Today I am happy to host a prominent figure in the anti-pyramid scheme movement, Rogier Fentener van Vlissingen. In the text which follows, Rogier gives both a novice introduction as well as a deeper understanding of the most recent developments in the area, pointing the way forward for legislation on the subject. Obviously, any opinions expressed are the sole responsibility of the author.
Clearly,
the world needed a refresher on Ponzi-schemes, and it got Bernard
Madoff. The question will be if the SEC, the USA, or the world, learned
anything. Certainly, Harry Markopolos' book, No One Would Listen: A True Financial Thriller,
highlighted the risks of regulatory capture. Madoff was smooth and
seemingly respectable, and the SEC was not equipped to be looking for an
operation like his, even though in retrospect the red flags were all
over. So the problem becomes that the regulators protect the crooks from
the public, and not the other way around, as Markopolos observes so
succinctly. That is the problem of regulatory capture in a nutshell. The
practical point, from the standpoint of law enforcement is to see that
the appearance of respectability is no guarantee of anything, and a good
fraudster will always try to create an aura of respectability. Madoff
mastered the art, it was all smoke and mirrors.
Pyramid
schemes are somewhat akin to Ponzi-schemes from an economic point of
view. In a Ponzi, the underlying business is either non-existent or
dysfunctional, and cannot produce the returns on capital raised, so that
older investors are being pacified with good returns poached from the
funds of new investors, not business profits, and the venture ultimately
hits the wall, when at some point withdrawals overwhelm the rate of new
investment. Recruiting may or may not play a role, as in the case of
the feeder funds for Madoff, but most business tends to come from
referrals. The argument for regulation stems from the predictability of
the bad outcome, so that intervention by law-enforcement could limit
losses.
In pyramid schemes the business is
recruiting for a venture that is either yet to be launched, or
non-viable, or simply a hoax, and the payments for recruiting are merely
a way of syphoning money from money hungry prospects to the pockets of
the organizers. Classic cases include Galaxy foods, Koscot, Omnitrition,
Holiday Magic, and recently Fortune High Tech Marketing and BurnLounge.

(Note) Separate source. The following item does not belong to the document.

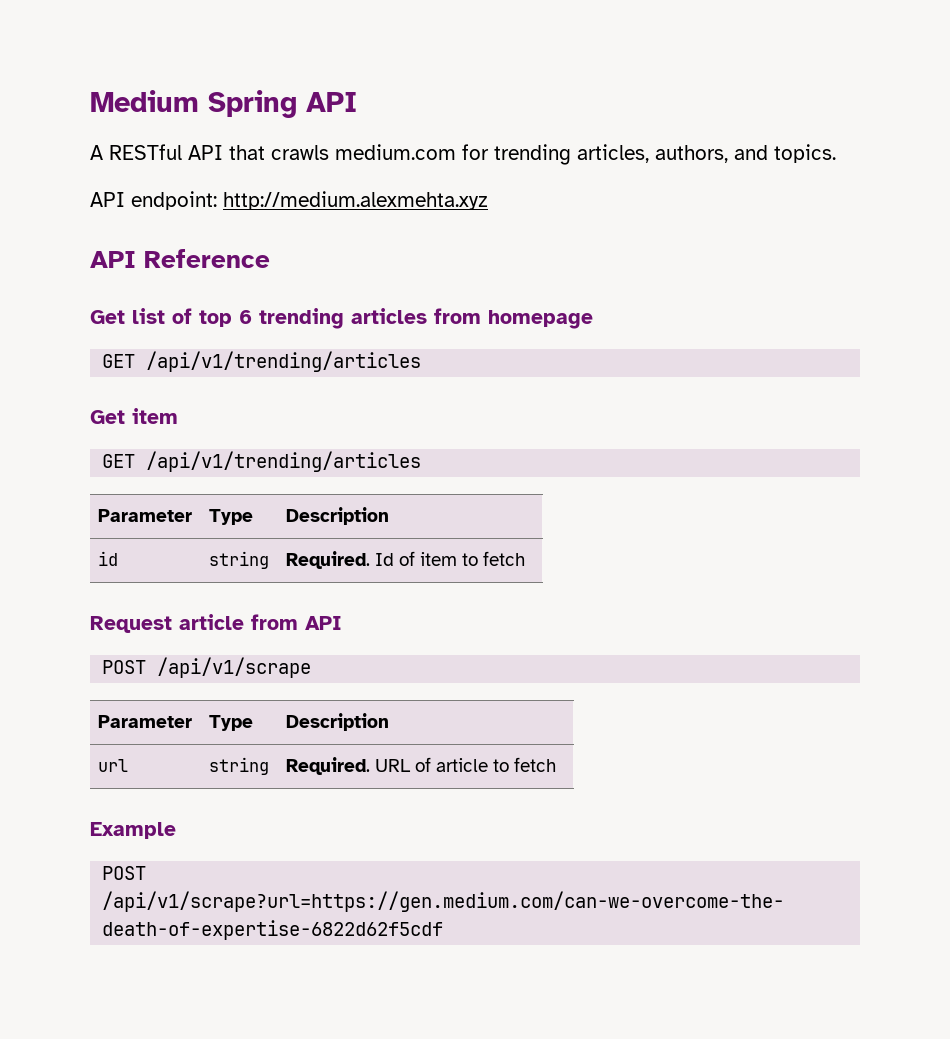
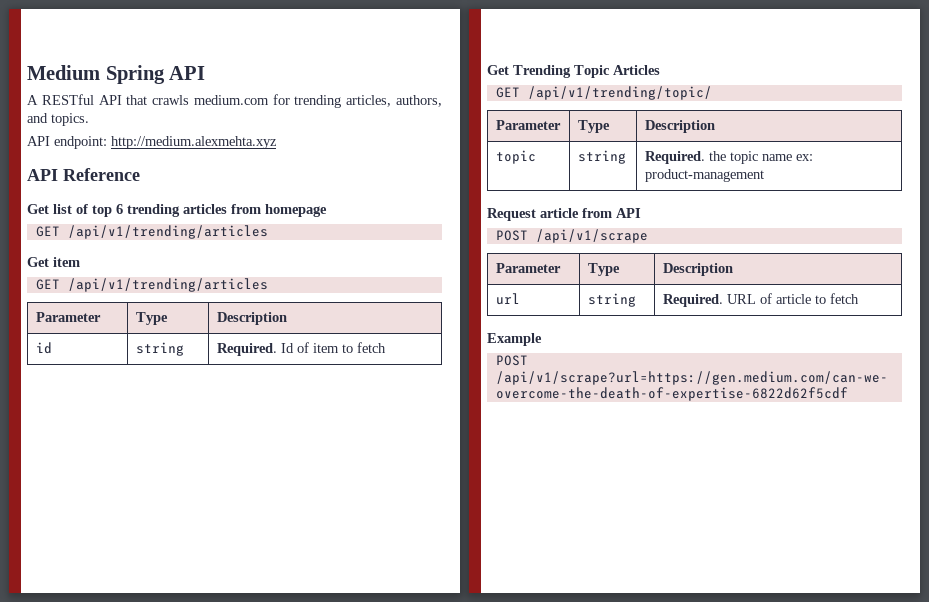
(526, 558) none -> [487,65,660,78] [495,86,712,100] [495,120,561,130] [577,120,610,133] [644,120,715,133] [495,150,536,164] [577,150,626,164] [644,151,813,164] [644,169,764,182] // Get Trending Topic Articles // GET /api/v1/trending/topic/ // Parameter | Type | Description // topic | string | Required. the topic name ex: product-management

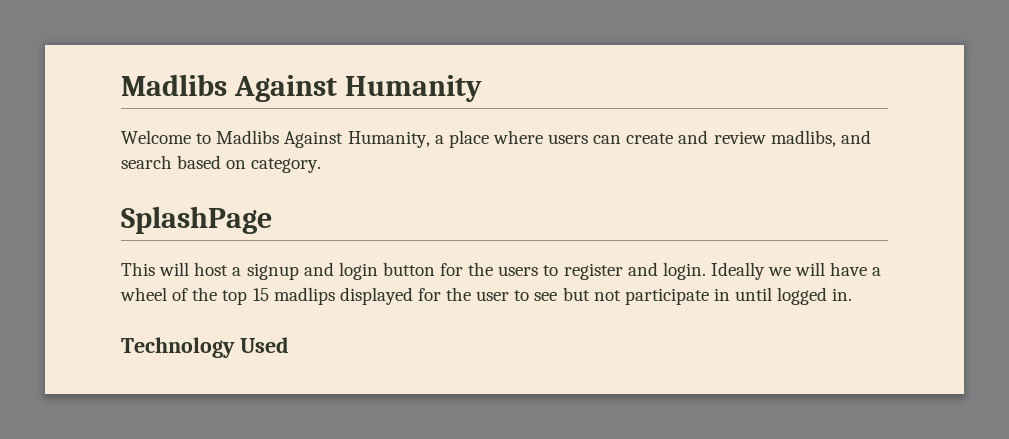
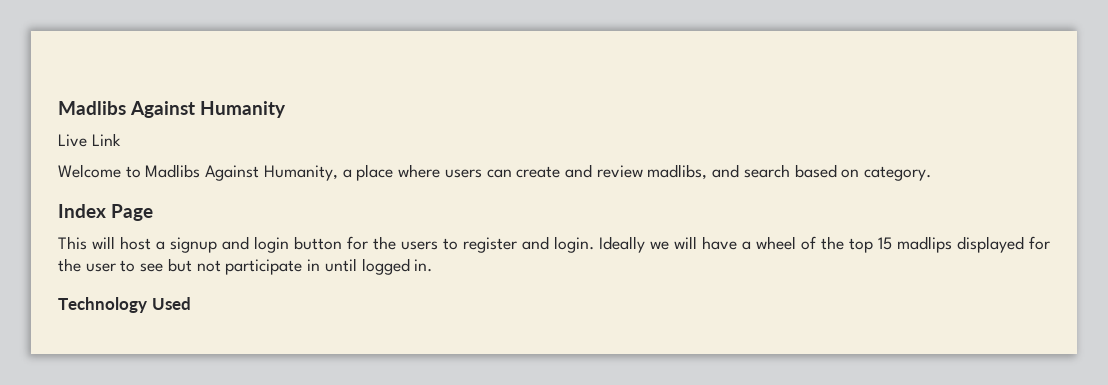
(482, 88) none -> [58,133,121,147] // Live Link
[121,206,272,234] SplashPage -> [58,204,153,221] Index Page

Until the fateful Amway '79 decision, the courts were very clear on the
nature of a pyramid scheme, and why they were illegal. With the Amway
'79 case the lines began to blur.
In Amway '79, instead
of dealing with the finding of fact - pyramid scheme or not - the court
allowed itself to get drawn into a negotiation of conditions what would
presumably make Amway not a pyramid scheme, without even noticing that
the conditions it agreed to were utterly unenforceable, and nobody had
the intention of ever enforcing them. It was pure make believe. If a
burglar or a rapist were to negotiate with the court over how many free
passes they should get before they could be convicted for burglary or
rape, the public would be outraged at the stupidity of the judge, but in
the Amway '79 case the commercial equivalent of that negotiation
succeeded. Then FTC Chair Robert Pitofsky, and Commissioner Elizabeth
Dole, accepted the ruling as law.
The
MLM-"industry" took flight from then on, and Herbalife became the first
most memorable child-prodigy offspring from that illicit liaison of
courts and criminals, in the form of the judicial error of the Amway'79
court. The culmination of that hubris came when Herbalife was taken
private after that death of its founder, Mark Hughes, from a multiple
drug overdose, for a short time (think legitimizing a scam) its interim
CEO was one Frank Tirelli, now Chairman and CEO of Deloitte Italy. He held the operation together with an agreement (the "Tirelli agreement")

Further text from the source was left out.